WHAT YOU ARE ASKED TO DO
Report every line in the listing below where the string "TODO" shows up.

EXTRACTED DATA

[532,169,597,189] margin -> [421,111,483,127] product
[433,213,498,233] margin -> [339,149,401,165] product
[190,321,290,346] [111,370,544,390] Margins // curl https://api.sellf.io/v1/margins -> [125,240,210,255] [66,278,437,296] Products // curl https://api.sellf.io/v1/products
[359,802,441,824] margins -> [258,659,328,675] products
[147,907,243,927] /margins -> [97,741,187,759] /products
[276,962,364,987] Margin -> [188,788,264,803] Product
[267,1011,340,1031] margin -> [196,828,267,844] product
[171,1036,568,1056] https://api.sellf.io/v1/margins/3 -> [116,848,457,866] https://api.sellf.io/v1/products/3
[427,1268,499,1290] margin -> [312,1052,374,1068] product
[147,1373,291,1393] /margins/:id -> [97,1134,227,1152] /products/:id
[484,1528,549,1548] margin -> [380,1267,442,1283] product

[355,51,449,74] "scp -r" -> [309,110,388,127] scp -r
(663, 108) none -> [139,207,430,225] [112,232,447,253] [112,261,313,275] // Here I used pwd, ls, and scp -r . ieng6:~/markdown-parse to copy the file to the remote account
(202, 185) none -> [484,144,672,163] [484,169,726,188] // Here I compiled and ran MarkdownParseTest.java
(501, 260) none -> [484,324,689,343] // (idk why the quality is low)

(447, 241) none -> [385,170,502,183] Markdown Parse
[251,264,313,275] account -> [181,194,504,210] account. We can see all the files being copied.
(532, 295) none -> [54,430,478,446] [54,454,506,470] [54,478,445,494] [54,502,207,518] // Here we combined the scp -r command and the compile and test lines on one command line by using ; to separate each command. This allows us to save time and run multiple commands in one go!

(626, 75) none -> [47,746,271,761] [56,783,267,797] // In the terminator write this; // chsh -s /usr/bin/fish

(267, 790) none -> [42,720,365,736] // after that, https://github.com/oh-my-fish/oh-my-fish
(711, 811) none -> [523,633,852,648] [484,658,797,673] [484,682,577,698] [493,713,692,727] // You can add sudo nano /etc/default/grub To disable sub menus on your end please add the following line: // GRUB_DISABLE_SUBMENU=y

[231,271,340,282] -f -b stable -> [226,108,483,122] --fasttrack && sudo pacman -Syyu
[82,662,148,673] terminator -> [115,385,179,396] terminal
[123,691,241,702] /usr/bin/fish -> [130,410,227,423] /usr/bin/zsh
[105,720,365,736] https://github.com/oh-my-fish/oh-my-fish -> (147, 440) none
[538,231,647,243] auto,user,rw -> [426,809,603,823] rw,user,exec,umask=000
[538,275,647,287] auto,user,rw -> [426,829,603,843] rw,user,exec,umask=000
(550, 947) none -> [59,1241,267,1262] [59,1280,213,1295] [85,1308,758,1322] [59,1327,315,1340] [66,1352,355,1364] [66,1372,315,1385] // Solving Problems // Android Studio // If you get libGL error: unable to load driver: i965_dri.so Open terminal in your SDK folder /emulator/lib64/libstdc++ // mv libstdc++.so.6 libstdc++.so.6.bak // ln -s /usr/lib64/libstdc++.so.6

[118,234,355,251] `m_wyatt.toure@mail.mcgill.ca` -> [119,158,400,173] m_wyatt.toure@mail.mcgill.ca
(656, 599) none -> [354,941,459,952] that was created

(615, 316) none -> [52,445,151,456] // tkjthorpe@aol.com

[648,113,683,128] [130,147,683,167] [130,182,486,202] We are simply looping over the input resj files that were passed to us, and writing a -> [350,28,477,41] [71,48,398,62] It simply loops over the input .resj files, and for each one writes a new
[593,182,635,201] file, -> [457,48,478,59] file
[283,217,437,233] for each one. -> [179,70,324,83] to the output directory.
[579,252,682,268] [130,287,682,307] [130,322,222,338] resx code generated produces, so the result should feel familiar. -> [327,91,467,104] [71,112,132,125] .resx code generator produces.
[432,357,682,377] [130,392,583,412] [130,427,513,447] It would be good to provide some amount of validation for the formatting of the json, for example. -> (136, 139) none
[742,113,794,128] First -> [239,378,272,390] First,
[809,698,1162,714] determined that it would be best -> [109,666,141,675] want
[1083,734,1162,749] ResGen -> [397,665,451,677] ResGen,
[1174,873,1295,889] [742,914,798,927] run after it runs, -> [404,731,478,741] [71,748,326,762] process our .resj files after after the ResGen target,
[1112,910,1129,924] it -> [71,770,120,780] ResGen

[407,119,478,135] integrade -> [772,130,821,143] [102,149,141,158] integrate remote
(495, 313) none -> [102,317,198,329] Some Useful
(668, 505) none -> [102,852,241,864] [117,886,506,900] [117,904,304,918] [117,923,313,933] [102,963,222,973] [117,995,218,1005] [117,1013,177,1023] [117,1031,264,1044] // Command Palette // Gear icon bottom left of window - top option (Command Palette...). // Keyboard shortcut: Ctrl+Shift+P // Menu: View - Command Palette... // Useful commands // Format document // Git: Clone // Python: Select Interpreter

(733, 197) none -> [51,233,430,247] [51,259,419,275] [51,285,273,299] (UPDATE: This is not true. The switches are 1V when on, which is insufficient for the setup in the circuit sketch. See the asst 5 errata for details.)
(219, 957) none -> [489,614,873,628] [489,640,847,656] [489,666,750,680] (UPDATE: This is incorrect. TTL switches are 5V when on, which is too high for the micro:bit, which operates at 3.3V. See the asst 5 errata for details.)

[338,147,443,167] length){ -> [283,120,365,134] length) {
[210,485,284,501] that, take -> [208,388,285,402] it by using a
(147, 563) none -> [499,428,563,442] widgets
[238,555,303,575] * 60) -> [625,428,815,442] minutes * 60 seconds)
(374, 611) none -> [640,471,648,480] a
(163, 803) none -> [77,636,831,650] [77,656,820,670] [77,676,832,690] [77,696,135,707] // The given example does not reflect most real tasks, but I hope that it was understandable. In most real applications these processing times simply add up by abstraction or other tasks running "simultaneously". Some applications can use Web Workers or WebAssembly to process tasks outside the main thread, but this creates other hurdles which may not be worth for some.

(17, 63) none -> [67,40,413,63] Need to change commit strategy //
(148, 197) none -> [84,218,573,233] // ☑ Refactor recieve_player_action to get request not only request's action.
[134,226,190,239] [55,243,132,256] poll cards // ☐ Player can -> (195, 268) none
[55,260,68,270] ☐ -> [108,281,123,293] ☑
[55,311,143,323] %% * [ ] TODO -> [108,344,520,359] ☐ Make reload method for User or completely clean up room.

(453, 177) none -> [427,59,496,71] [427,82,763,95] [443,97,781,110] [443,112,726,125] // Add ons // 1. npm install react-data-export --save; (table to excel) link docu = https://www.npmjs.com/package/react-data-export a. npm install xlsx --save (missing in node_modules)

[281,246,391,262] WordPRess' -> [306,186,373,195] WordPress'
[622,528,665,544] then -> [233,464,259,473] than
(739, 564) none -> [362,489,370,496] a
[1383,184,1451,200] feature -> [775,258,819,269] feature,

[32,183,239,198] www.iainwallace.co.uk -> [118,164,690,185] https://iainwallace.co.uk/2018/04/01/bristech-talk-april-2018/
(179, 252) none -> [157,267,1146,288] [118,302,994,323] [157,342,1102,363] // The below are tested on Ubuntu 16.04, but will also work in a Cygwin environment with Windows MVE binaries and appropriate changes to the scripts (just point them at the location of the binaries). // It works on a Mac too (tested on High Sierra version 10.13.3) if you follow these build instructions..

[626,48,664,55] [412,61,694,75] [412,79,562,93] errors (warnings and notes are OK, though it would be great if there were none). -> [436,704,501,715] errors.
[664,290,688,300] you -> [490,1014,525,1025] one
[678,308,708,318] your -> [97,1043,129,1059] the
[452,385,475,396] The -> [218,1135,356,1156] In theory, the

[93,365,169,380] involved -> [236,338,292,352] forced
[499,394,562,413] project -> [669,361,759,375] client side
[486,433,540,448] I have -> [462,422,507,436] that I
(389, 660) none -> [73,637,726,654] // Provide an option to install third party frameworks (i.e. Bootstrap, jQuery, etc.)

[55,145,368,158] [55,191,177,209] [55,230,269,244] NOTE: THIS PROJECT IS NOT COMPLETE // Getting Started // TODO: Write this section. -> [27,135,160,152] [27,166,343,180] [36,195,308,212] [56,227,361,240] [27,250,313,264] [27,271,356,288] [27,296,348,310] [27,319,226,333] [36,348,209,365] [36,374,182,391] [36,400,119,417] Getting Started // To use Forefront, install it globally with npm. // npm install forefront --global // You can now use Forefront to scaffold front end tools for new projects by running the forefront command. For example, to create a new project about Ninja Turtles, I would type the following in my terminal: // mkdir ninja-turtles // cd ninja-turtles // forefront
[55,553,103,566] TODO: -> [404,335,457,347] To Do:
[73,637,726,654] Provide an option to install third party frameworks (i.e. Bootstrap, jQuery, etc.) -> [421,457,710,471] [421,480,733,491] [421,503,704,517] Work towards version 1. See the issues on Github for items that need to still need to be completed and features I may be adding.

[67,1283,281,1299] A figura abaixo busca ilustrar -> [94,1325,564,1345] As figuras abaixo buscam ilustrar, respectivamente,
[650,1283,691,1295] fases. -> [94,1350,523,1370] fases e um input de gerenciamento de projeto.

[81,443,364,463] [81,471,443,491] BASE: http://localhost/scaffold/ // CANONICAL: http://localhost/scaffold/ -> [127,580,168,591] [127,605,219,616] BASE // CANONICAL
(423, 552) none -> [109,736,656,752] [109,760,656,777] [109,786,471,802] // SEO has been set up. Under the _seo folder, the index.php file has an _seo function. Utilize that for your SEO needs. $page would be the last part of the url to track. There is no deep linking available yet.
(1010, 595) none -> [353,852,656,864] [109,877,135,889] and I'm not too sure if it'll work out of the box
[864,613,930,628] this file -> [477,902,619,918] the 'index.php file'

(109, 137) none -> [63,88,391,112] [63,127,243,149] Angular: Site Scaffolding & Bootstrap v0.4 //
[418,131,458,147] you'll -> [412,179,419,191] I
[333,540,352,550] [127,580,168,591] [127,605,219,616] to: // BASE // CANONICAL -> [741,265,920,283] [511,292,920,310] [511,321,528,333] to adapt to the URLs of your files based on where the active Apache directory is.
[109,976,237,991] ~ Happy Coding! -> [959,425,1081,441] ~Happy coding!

SOLVED PROBLEM
[55,311,143,323] %% * [ ] TODO -> [108,344,520,359] ☐ Make reload method for User or completely clean up room.
[55,145,368,158] [55,191,177,209] [55,230,269,244] NOTE: THIS PROJECT IS NOT COMPLETE // Getting Started // TODO: Write this section. -> [27,135,160,152] [27,166,343,180] [36,195,308,212] [56,227,361,240] [27,250,313,264] [27,271,356,288] [27,296,348,310] [27,319,226,333] [36,348,209,365] [36,374,182,391] [36,400,119,417] Getting Started // To use Forefront, install it globally with npm. // npm install forefront --global // You can now use Forefront to scaffold front end tools for new projects by running the forefront command. For example, to create a new project about Ninja Turtles, I would type the following in my terminal: // mkdir ninja-turtles // cd ninja-turtles // forefront
[55,553,103,566] TODO: -> [404,335,457,347] To Do:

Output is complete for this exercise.